Kleinere Teams wie auch Österreich finden die Austragung des Jagdrennens an nur einem Tag nicht optimal und einige Spitzenläufer wie der Finne Mika Myllylä stoßen sich an der Durchführung eines 30 km-Bewerbs mit Massenstart.

Bei der Mannschaftsführersitzung am Freitag in Lillehammer war die neue Form des Jagdrennens ein Diskussionsthema. ÖSV-Trainer Franz Weingartner hält für den Läufer die Gesamtbelastung von zwei Rennen an einem Tag – in Lillehammer am Samstag 10 km klassisch und 10 km Skating – für zu groß, die Pause zwischen den Bewerben zu kurz. Zudem seien nur die größten Verbände wie etwa Norwegen in der Lage, ein genügend großes Betreuerteam für die aufwendige Ski-Vorbereitung (Damen und Herren, klassisch bzw. Skating) zu stellen.

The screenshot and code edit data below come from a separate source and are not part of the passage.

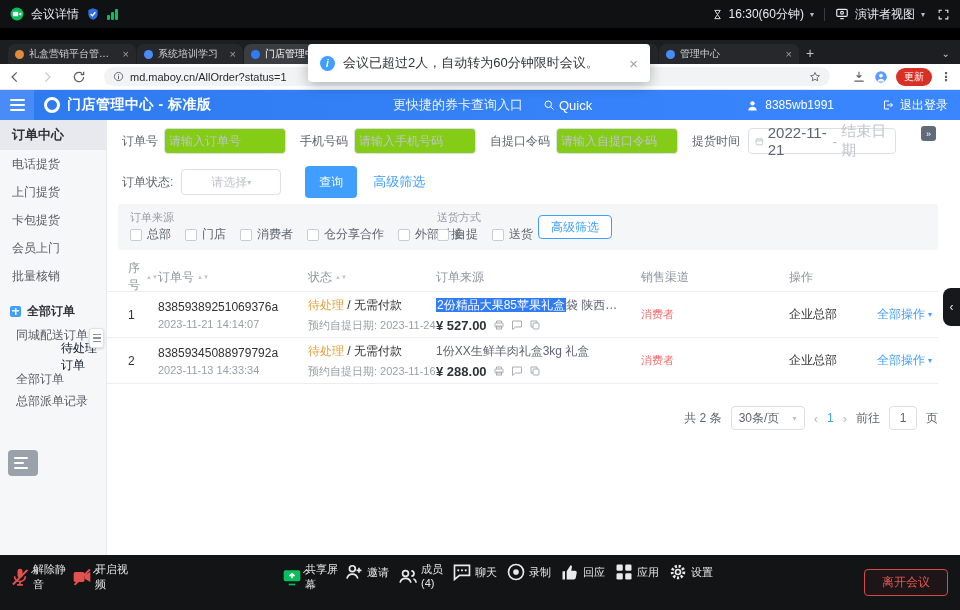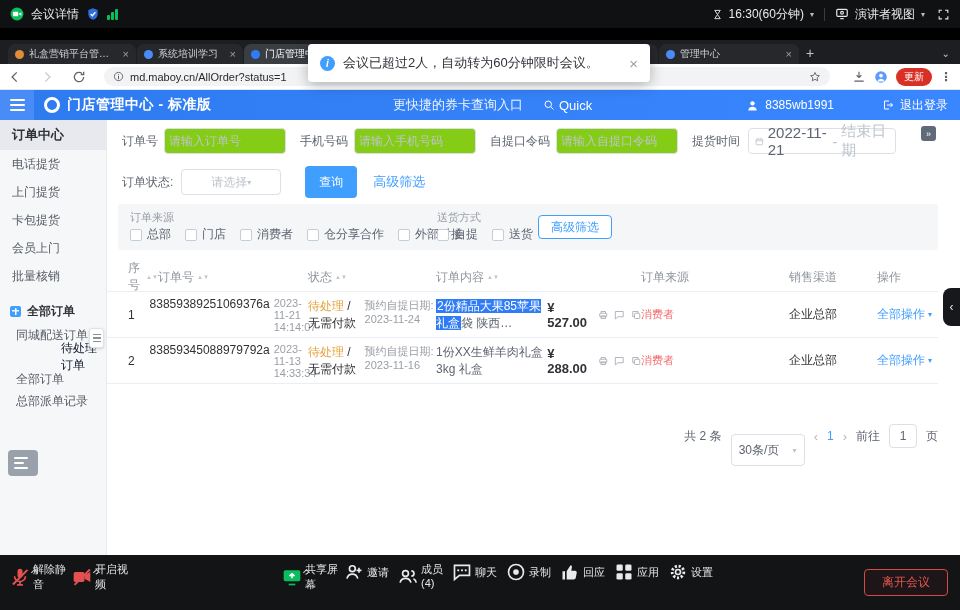"订单内容" span.th { html: <span> <span>订单内容</span> <span>▲▼</span> </span> -> none }
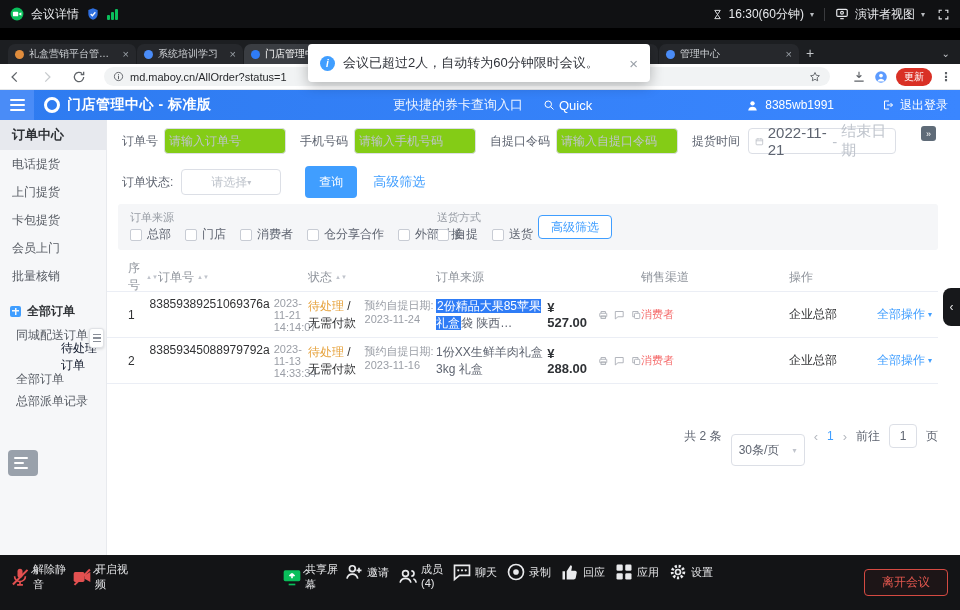"83859389251069376a" .c2 { flex-direction: none -> column; justify-content: center -> none }
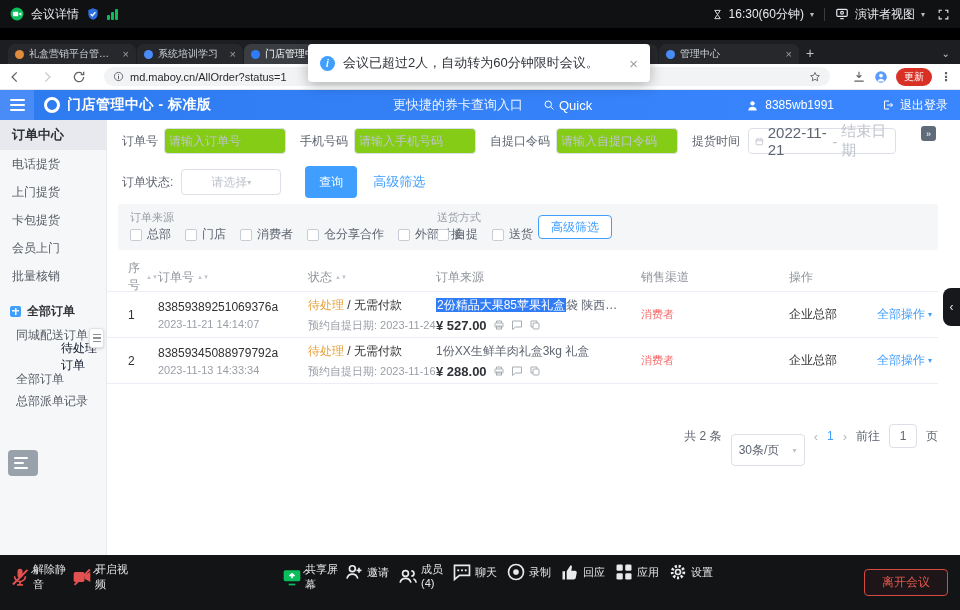"30条/页" .psel { height: 32px -> 24px; margin-top: 28px -> none }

Myllylä, Olympiasieger und Weltmeister über 30 km (klassisch bzw. Skating), hat seine Kollegen zu einem Boykott der 30 km-Konkurrenz mit Massenstart am 4. März in Lahti aufgerufen. Der Finne und Weltcup-Spitzenreiter Thomas Alsgaard (NOR) wollen die FIS überzeugen, bei Rennen unter 50 km keinen Massenstart durchzuführen.